Strategy and planning: Information security needs to be integrated into the organization’s strategic planning. This includes determining the organization’s security objectives, developing security policies, allocating security budgets, and so on. These are all business level decisions that require the participation and support of senior management.
Compliance: Many organizations need to comply with specific security regulations and industry standards, such as GDPR (General Data Protection Regulations) PCI DSS (Payment Card Industry Data Security Standard), etc. This requires organizations to consider how to meet these compliance requirements from a business perspective, rather than just technical issues.
Risk assessment: Organizations need to regularly assess the security risks they face and develop corresponding response measures. This involves comprehensive consideration of business operations, customer data, assets, etc., rather than just technical risk assessment.
Personnel training: Except for technical personnel, all employees of the organization need to receive a certain degree of safety training. This includes how to identify potential security threats, how to protect sensitive information, and so on. This is also a business level issue, as it requires the participation of the entire organization.
Emergency response: When a safety incident occurs, the organization needs to respond quickly and take appropriate measures to mitigate losses. This includes cooperation with law enforcement agencies, notifying affected clients, and so on. These all need to be planned and coordinated from a business perspective.
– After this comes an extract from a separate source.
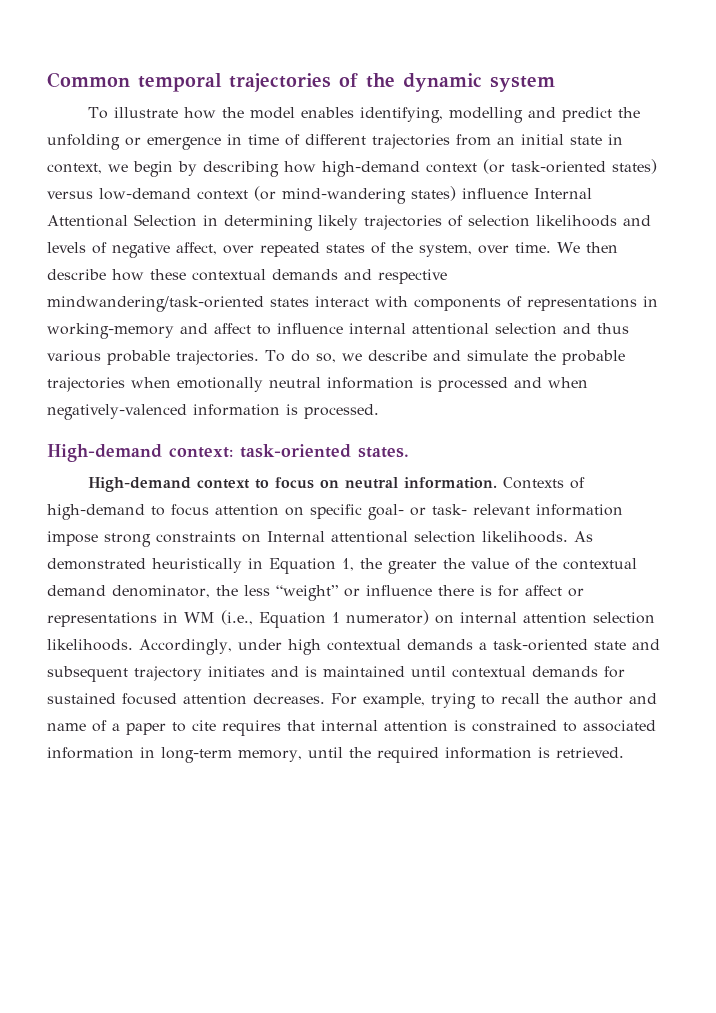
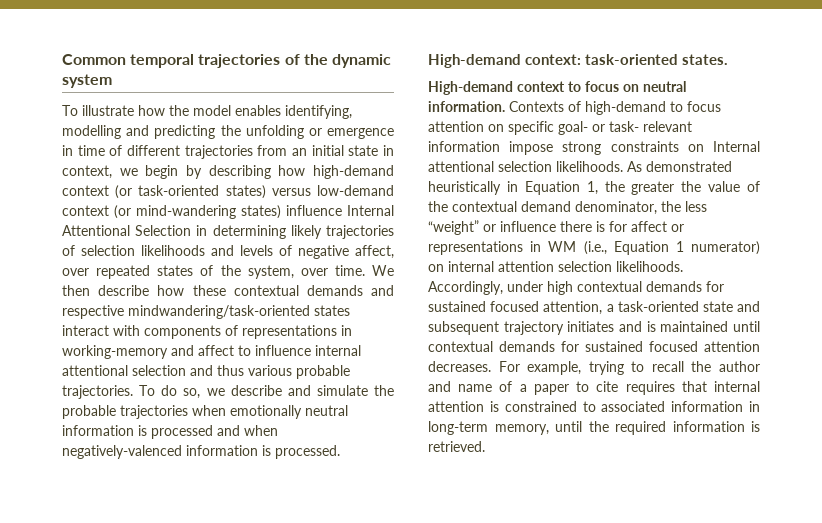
- To illustrate how the model enables identifying, modelling and predict the unfolding or emergence in time of different trajectories from an initial state in context, we begin by describing how high-demand context (or task-oriented states) versus low-demand context (or mind-wandering states) influence Internal Attentional Selection in determining likely trajectories of selection likelihoods and levels of negative affect, over repeated states of the system, over time.
+ To illustrate how the model enables identifying, modelling and predicting the unfolding or emergence in time of different trajectories from an initial state in context, we begin by describing how high-demand context (or task-oriented states) versus low-demand context (or mind-wandering states) influence Internal Attentional Selection in determining likely trajectories of selection likelihoods and levels of negative affect, over repeated states of the system, over time.
- Accordingly, under high contextual demands a task-oriented state and subsequent trajectory initiates and is maintained until contextual demands for sustained focused attention decreases.
+ Accordingly, under high contextual demands for sustained focused attention, a task-oriented state and subsequent trajectory initiates and is maintained until contextual demands for sustained focused attention decreases.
In summary, information security is not only a technical issue, but also a business issue. It requires the professional skills and tools of technical personnel to prevent, detect, and respond to various security threats, as well as the participation and collaboration of the entire organization to develop and implement effective security strategies and measures. In practical operation, the work at the technical and business levels is often intertwined and complementary to each other.
Mengfan Guo says
Information security is both a technical problem and a business problem that the entire organization must build and solve, in fact, both. On the technical side, related issues include system protection, data encryption, access control, vulnerability management, intrusion detection and prevention, etc. On the business side, related issues include policies and processes, personnel training, risk management, business continuity, etc. To summarize, information security is not only a defensive measure at the technical level. It also involves many aspects such as organizational culture, business processes, human behavior, and strategic planning. A comprehensive information security strategy requires both technical and business efforts to ensure the overall security of the organization.
Zhichao Lin says
Information security is both a technical problem and a business problem. Information security involves protecting complex IT systems from vulnerabilities that can be exploited by attackers. This requires advanced technical solutions such as firewalls, intrusion detection systems, encryption, and secure coding practices. And it is also a business problem. Because Information security affects the strategic direction of a business. Security breaches can lead to significant financial losses, legal penalties, and damage to reputation.
Fang Dong says
Information security is both a technical issue and a business issue that needs to be built and solved by the entire organization. The two are interrelated and interdependent. Information security involves many technical aspects. For example, network security technology: This technology protects the network from attacks. The most typical example is what we know as firewalls. Data encryption technology: to ensure the security of data during storage and transmission. Access control techniques: Ensure that only authorized users have access to sensitive information. Data backup and recovery technology: To ensure rapid recovery in the event of data loss or corruption.
Information security is also a concern at the organizational level in terms of business issues, and in terms of policies and procedures: an information security policy is to be developed and implemented to ensure that all employees are aware of and follow it. Also carry out staff training: Conduct information security awareness training for employees to improve their ability to identify and prevent risks. At the same time, we should always pay attention to risk management: identifying, assessing and controlling information security risks. At the same time, it also ensures information security compliance and ensures that the organization complies with relevant laws and regulations and industry standards.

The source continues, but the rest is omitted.